REDAKSI8.COM – Melalui kepresidenan G20 yang akan digelar dalam waktu dekat, Menteri Investasi/Kepala Badan Koordinasi Penanaman Modal (BKPM) Bahlil Lahadalia mengupayakan Indonesia untuk mempromosikan distribusi investasi yang adil ke negara-negara berkembang.
Menurut Bahil, distribusi investasi global saat ini tidak merata, terutama dalam hal investasi hijau.
“Negara berkembang hanya mendapatkan seperlima, dan negara maju paling besar,” katanya dalam kegiatan temu media di Nusa Dua, Bali, Senin, (14/11).

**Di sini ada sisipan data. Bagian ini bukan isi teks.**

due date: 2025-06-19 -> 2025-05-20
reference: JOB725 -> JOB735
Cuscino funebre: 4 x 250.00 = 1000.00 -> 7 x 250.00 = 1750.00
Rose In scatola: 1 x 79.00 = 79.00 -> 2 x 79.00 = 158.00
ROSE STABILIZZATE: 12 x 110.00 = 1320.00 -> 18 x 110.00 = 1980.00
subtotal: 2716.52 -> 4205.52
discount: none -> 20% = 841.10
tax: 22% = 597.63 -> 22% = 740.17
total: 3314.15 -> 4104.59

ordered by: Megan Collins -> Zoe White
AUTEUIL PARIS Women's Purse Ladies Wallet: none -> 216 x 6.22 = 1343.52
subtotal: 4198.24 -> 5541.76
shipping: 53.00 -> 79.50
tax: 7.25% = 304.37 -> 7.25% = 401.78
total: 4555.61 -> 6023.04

Bahlil menjelaskan, dunia saat ini sedang giat mempromosikan energi hijau. Produk dengan EBT juga memiliki nilai jual yang berbeda dengan produk tanpa EBT.

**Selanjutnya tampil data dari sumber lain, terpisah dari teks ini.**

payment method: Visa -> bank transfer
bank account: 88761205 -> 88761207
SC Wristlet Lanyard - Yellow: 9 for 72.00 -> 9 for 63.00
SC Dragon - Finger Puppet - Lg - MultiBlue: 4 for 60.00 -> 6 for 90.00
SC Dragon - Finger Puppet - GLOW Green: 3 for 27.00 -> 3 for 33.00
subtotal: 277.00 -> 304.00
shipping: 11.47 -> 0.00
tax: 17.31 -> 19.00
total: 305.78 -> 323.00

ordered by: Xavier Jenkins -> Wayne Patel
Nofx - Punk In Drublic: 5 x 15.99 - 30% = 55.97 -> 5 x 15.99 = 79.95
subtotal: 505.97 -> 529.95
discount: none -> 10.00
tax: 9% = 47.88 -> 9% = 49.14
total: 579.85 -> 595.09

Namun, kelompok besar G20, yang menyumbang 80 persen dari PDB dunia, 75 persen dari ekspor dunia dan 60 persen dari populasi dunia sebenarnya menerima bagian besar dari investasi di sektor EBT.

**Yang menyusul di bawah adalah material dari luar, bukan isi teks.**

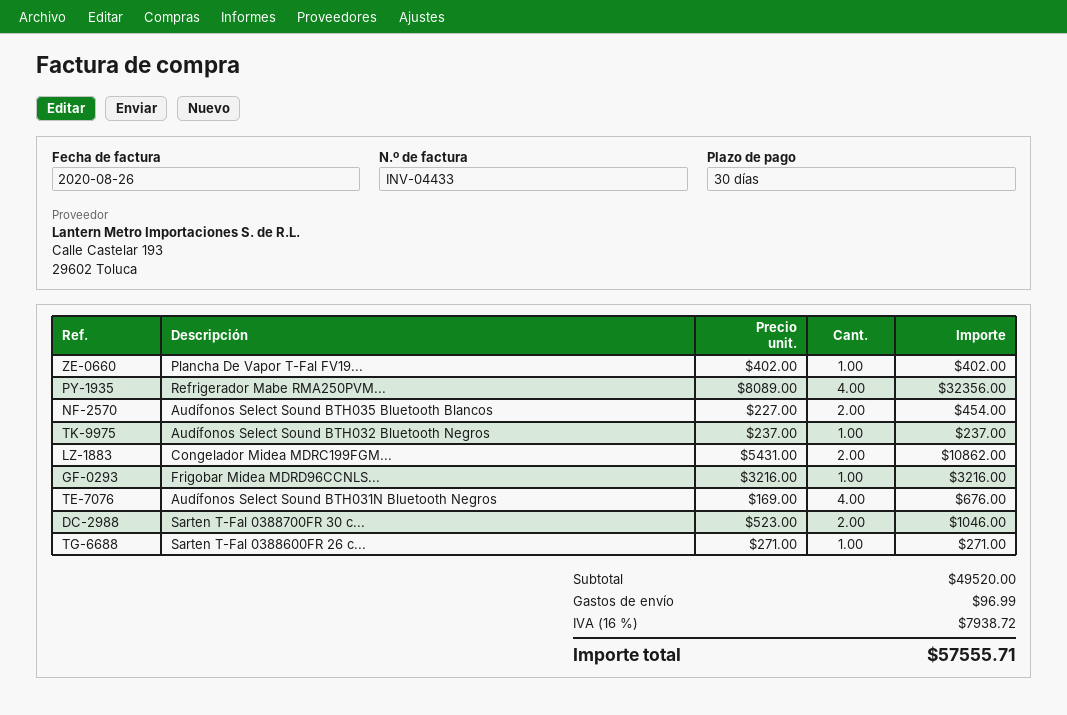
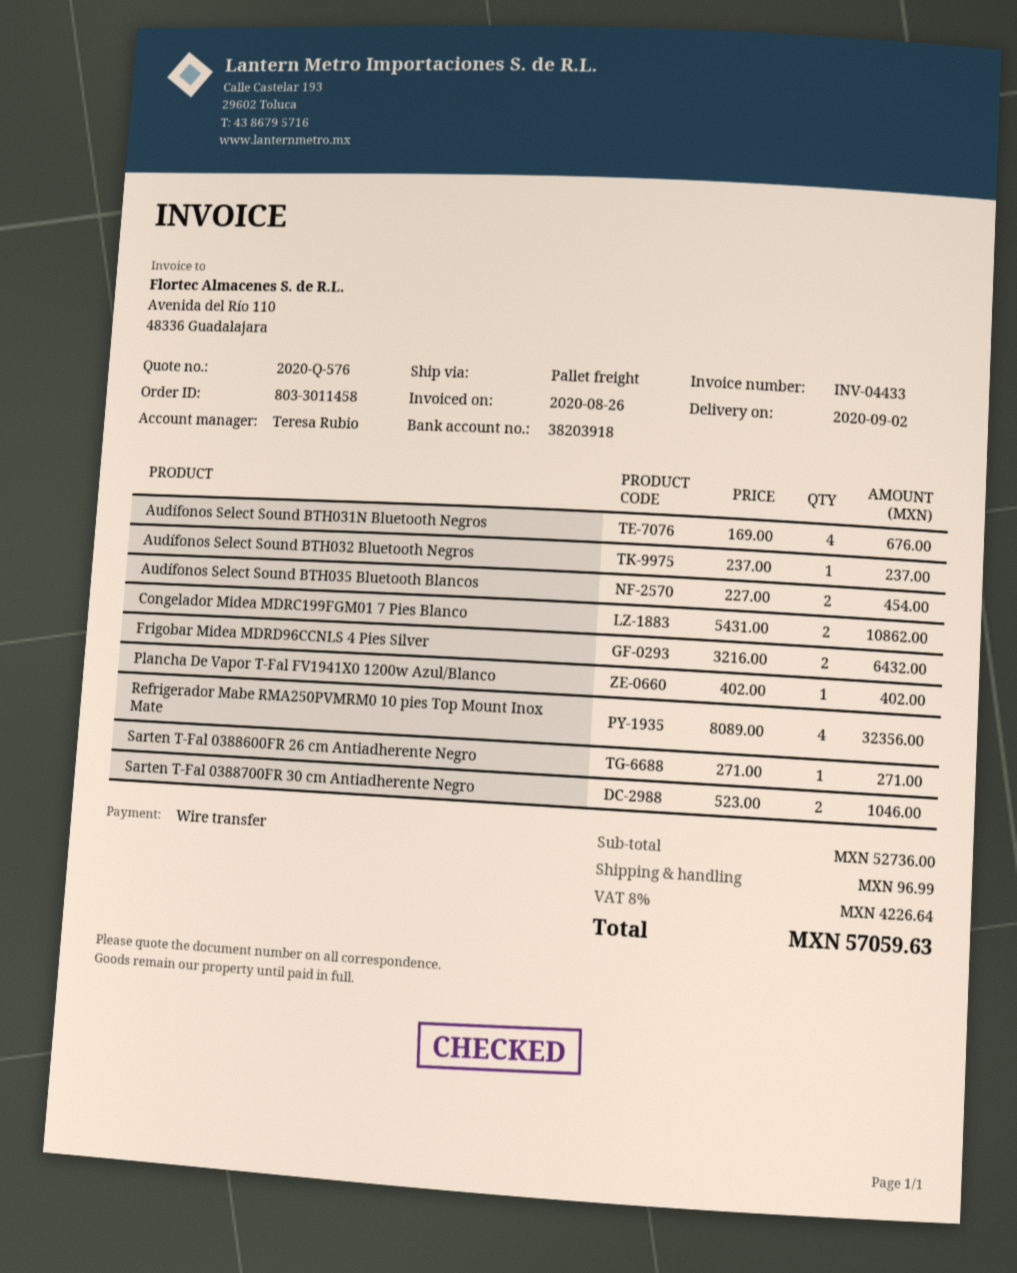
Frigobar Midea MDRD96CCNLS...: 1 x 3216.00 = 3216.00 -> 2 x 3216.00 = 6432.00
subtotal: 49520.00 -> 52736.00
tax: 16% = 7938.72 -> 8% = 4226.64
total: 57555.71 -> 57059.63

“Apa yang terjadi, aliran investasi untuk EBT, itu tidak adil. Jadi kalau seperlimanya hanya dikuasai negara berkembang yang masuk G20, itu terjadi ketimpangan luar biasa. Maka Indonesia menginisiasi agar terjadi keadilan penyebaran investasi untuk EBT,” Ia menjelaskan.
Melalui pertemuan Menteri Perdagangan, Investasi, dan Perindustrian (Trade, Investment and Industry Ministrial Meeting/TIIMM), pemerintah Indonesia meminta bantuan negara berkembang lainnya untuk memberikan ruang bagi pembangunan. Apalagi negara-negara berkembang ini kaya akan sumber daya alam.
“Itu pun perdebatan panjang, Alhamdulilah saya sendiri yang memimpin delegasi tingkat menteri dan disetujui terjadi pemerataan penyebaran alur investasi,” lebih jauh kata Bahlil Lahadalia.
Setuju dengan poin penyebaran arus investasi EBT ke negara berkembang, Bahlil menambahkan, negara maju kini harus cerdas dan memiliki hati yang besar untuk berinvestasi di negara berkembang, termasuk Indonesia.
Pemerintah kini secara teknis mengikuti dan mengembangkan strategi ‘pick up the ball’ untuk menarik investasi dari negara-negara maju tersebut.
Pendapatnya, diperlukan strategi kreatif untuk menarik investasi yang memberikan lebih banyak peluang bagi negara berkembang.
“Ini kesepakatan, kesepahaman. Sebuah kesadaran bersama dan sudah membuka diri. Sama seperti di Paris Agreement, ada sebuah kesadaran bersama, bagi negara yang kreatif, maka dia akan mendapatkan porsi yang lebih baik,” pungkasnya.